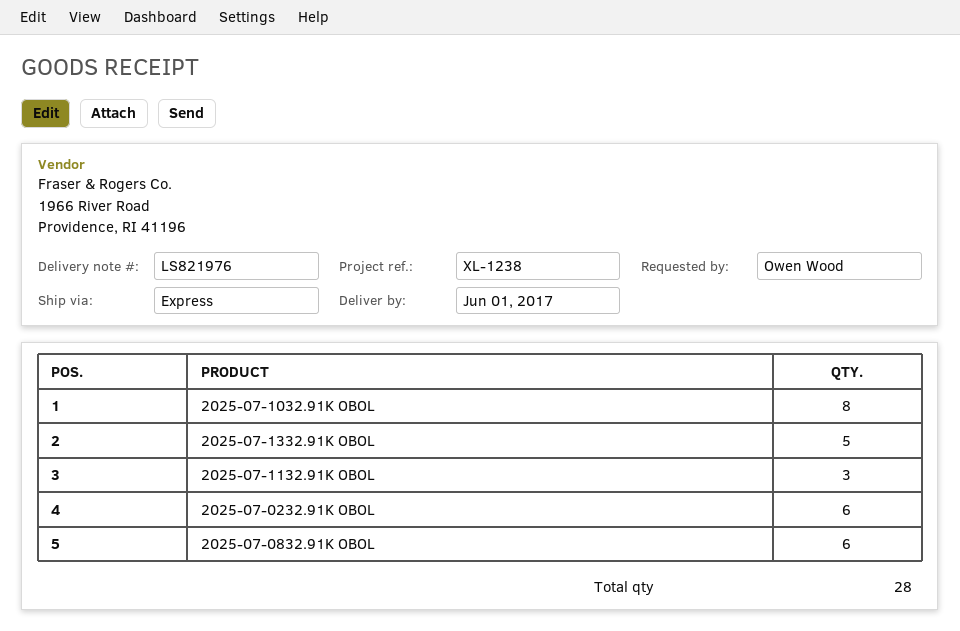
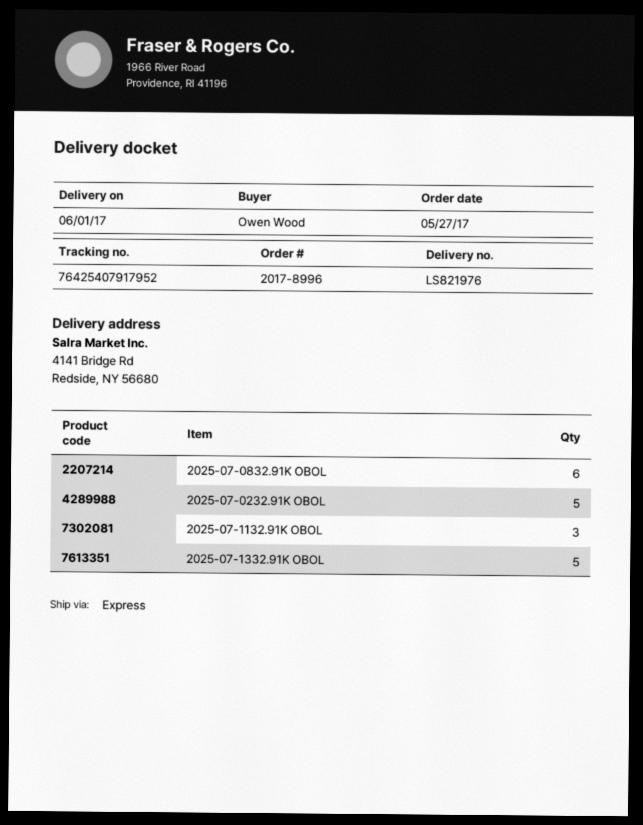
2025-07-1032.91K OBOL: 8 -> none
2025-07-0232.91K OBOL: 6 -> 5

---

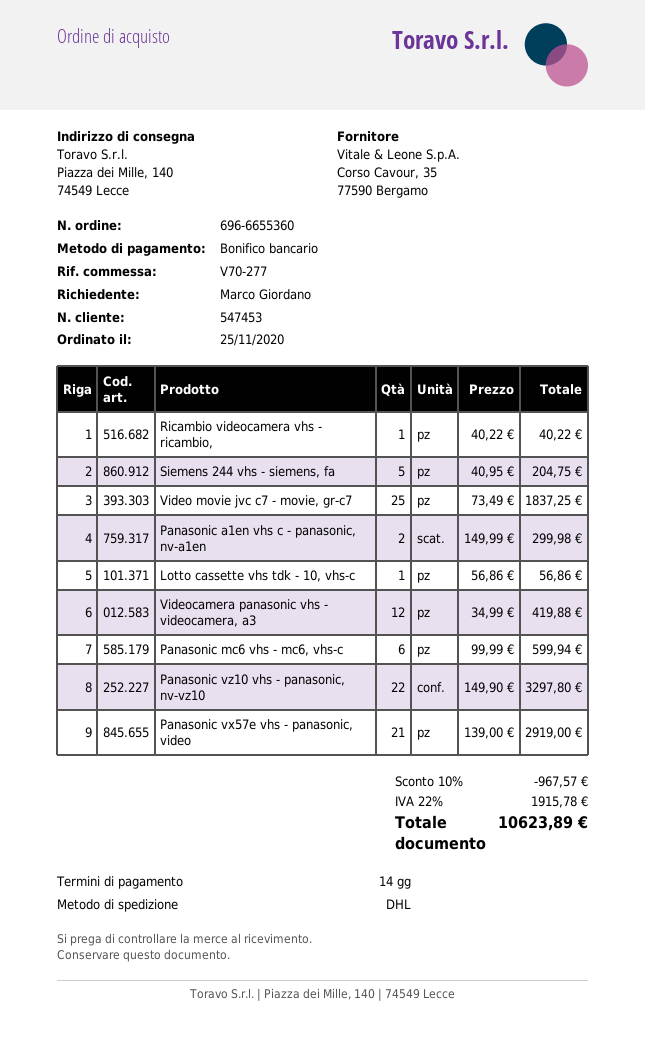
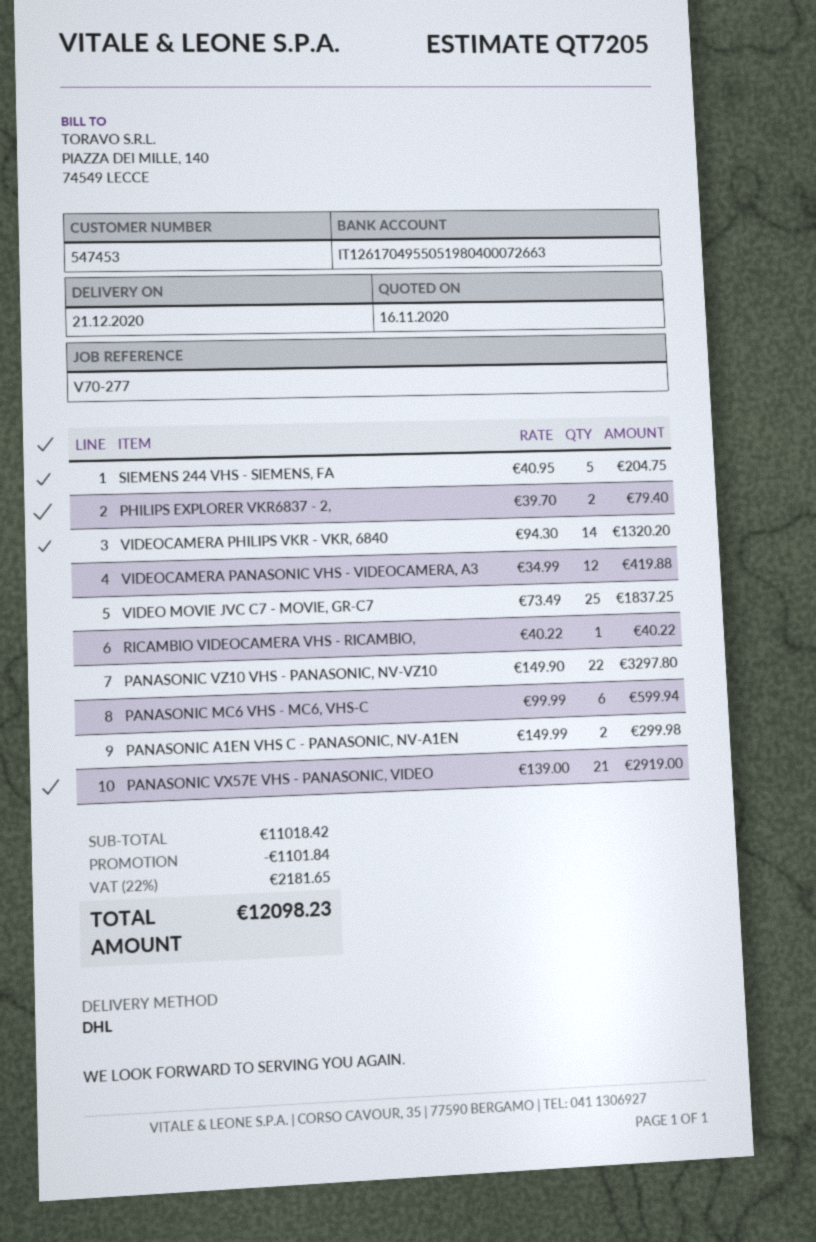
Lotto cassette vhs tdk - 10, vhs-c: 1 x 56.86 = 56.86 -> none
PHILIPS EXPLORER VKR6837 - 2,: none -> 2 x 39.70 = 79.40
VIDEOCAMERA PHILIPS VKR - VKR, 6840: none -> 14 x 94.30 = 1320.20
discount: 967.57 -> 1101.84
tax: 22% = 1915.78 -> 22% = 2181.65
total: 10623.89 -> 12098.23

--

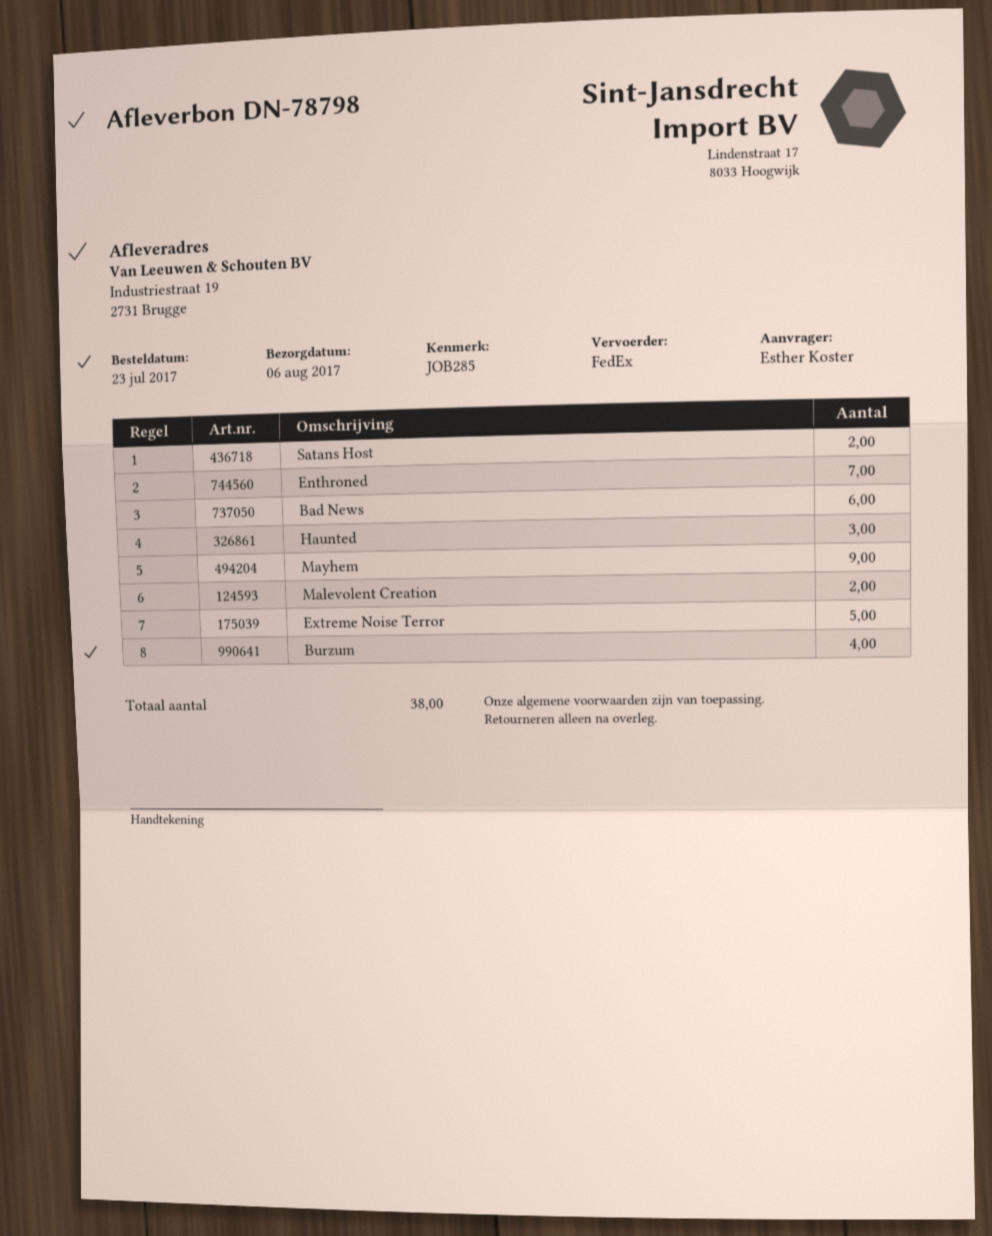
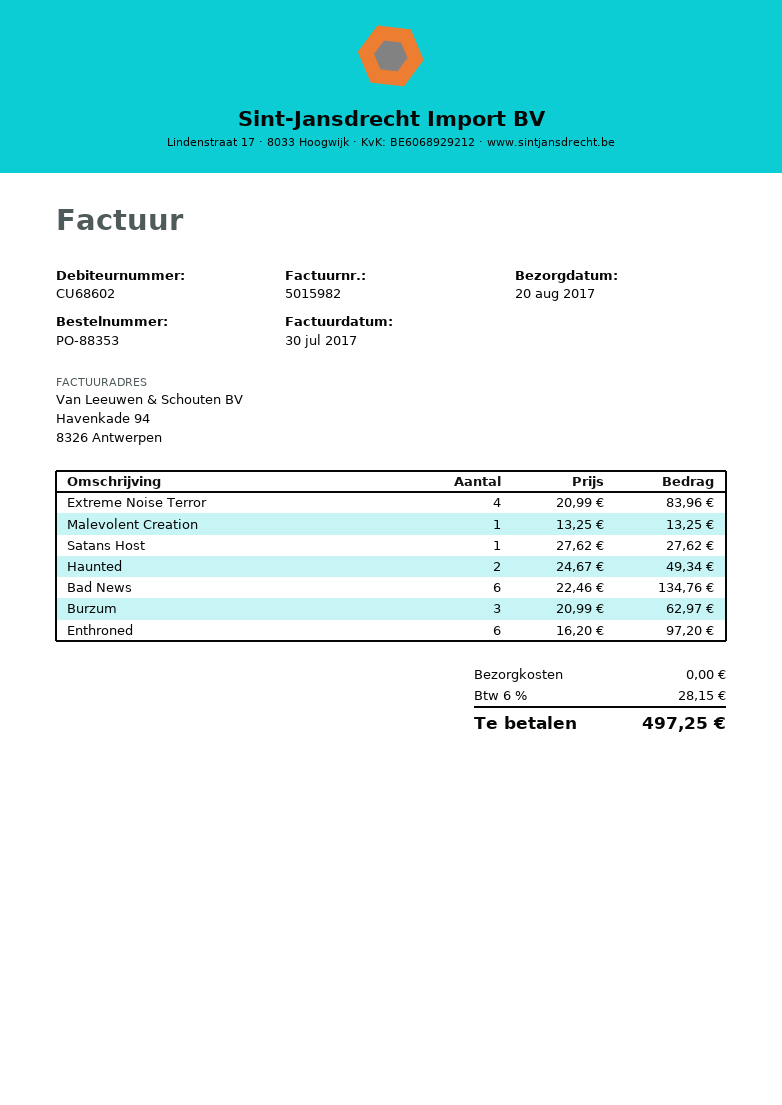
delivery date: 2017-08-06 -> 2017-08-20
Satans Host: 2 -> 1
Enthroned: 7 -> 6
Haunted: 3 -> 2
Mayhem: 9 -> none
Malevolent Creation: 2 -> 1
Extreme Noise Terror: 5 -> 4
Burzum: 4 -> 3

§ **EXERCISE PROMPT**
Within the data above, the span starting at the line containing "Mayhem: 9 -> none" and ending at the line containing "Burzum: 4 -> 3" is to be retyped exactly, with no other lines.

§ **EXERCISE OUTPUT**
Mayhem: 9 -> none
Malevolent Creation: 2 -> 1
Extreme Noise Terror: 5 -> 4
Burzum: 4 -> 3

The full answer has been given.